Perfect!  I chose my words carefully in articulating Scenario 3 with the hope of focusing on exactly the issue you raised.  So let’s compare these two things:

1.	The conditions that facilitated that geographic expansion are short-lived, resulting in a limitation or elimination of gene flow.
2.	The circumstances that facilitated that geographic expansion are exceedingly rare (e.g., only occurred once in 10 million years), resulting in a limitation or elimination of gene flow.

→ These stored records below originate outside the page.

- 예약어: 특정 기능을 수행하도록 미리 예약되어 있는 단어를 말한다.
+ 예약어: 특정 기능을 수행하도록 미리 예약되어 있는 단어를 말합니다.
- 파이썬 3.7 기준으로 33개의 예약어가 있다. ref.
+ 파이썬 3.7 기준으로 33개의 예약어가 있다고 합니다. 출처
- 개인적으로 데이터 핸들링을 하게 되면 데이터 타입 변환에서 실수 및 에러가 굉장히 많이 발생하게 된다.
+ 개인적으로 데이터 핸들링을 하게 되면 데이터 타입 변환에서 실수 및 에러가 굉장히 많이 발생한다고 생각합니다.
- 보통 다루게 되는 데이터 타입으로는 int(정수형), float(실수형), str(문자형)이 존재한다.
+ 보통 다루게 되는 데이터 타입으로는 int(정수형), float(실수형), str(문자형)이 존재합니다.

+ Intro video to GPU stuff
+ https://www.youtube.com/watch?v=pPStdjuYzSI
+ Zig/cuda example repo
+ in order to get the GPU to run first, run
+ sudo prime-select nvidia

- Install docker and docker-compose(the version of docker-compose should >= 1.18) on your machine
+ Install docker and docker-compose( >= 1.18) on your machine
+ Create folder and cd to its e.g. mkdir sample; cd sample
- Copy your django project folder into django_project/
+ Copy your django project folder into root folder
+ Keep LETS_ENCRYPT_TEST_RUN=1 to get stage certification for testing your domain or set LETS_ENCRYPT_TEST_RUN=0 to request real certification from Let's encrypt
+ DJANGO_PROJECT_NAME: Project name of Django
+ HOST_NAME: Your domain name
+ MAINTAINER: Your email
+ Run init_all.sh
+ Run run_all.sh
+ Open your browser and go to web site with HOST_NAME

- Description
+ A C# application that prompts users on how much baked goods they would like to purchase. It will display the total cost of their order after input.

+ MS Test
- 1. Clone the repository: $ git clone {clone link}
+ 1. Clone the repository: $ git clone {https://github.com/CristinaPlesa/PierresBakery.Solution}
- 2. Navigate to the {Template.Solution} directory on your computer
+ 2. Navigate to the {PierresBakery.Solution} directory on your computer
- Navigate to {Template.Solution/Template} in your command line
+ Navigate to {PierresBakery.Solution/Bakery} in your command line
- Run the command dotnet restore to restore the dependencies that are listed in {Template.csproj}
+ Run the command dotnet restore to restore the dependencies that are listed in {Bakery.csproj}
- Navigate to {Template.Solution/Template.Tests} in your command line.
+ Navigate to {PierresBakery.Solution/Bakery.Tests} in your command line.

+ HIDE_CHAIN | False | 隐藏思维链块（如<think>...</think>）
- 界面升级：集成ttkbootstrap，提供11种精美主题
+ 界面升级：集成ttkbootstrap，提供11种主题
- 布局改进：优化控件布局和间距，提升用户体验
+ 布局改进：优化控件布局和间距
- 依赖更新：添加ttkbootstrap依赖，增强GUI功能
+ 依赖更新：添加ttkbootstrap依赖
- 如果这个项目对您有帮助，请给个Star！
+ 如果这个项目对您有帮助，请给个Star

I would argue that #2 above represents the same as what you report that most authors mean when they refer to “chance dispersal”.  I know that I didn’t use words like “random”, “chance”, and “freak” in my expression of the concept, but it’s debatable whether “random” even exists in the universe (“haphazard” might be a better term), “chance” suffers some of the same pitfalls as “random”, and “freak” is a bit hyperbolic.  But in both your wording and mine, the situation is essentially the same:

*	A patch of Earth was never occupied by any individuals of a given population prior to time X
*	After time X, at least one individual* of said population occupied that patch of Earth

*If we’re talking about sexually reproducing organisms, and we’re talking about subsequent allopatric differentiation through evolutionary processes, then presumably at least two such organisms shared the same patch of novel Earth for a period that overlapped both of their lifespans.

But the key thing is that we have different patches of Earth, and eventually we have organisms derived from the same source population occurring on those different patches, and genetic connectivity between them is not maintained (for whatever reason).

I can’t speak for “most authors”, but my area of interest & expertise concerns the majority of Earth’s surface (and likely the majority of organisms that have ever lived; and hence the majority of biogeographic history on Earth) – that is, the Oceans.  Specifically, my area of interest/expertise involves coral-reef organisms, most of which have planktonic larvae -- which very likely facilitate the majority of historical genetic transfer over large distances via movements of said larvae.  In that paradigm, what you describe as “random”, “chance”, “freak” events that lead to individuals traversing some distance to places not previously occupied by members of the same source population might not just be possible; but perhaps even represents the norm.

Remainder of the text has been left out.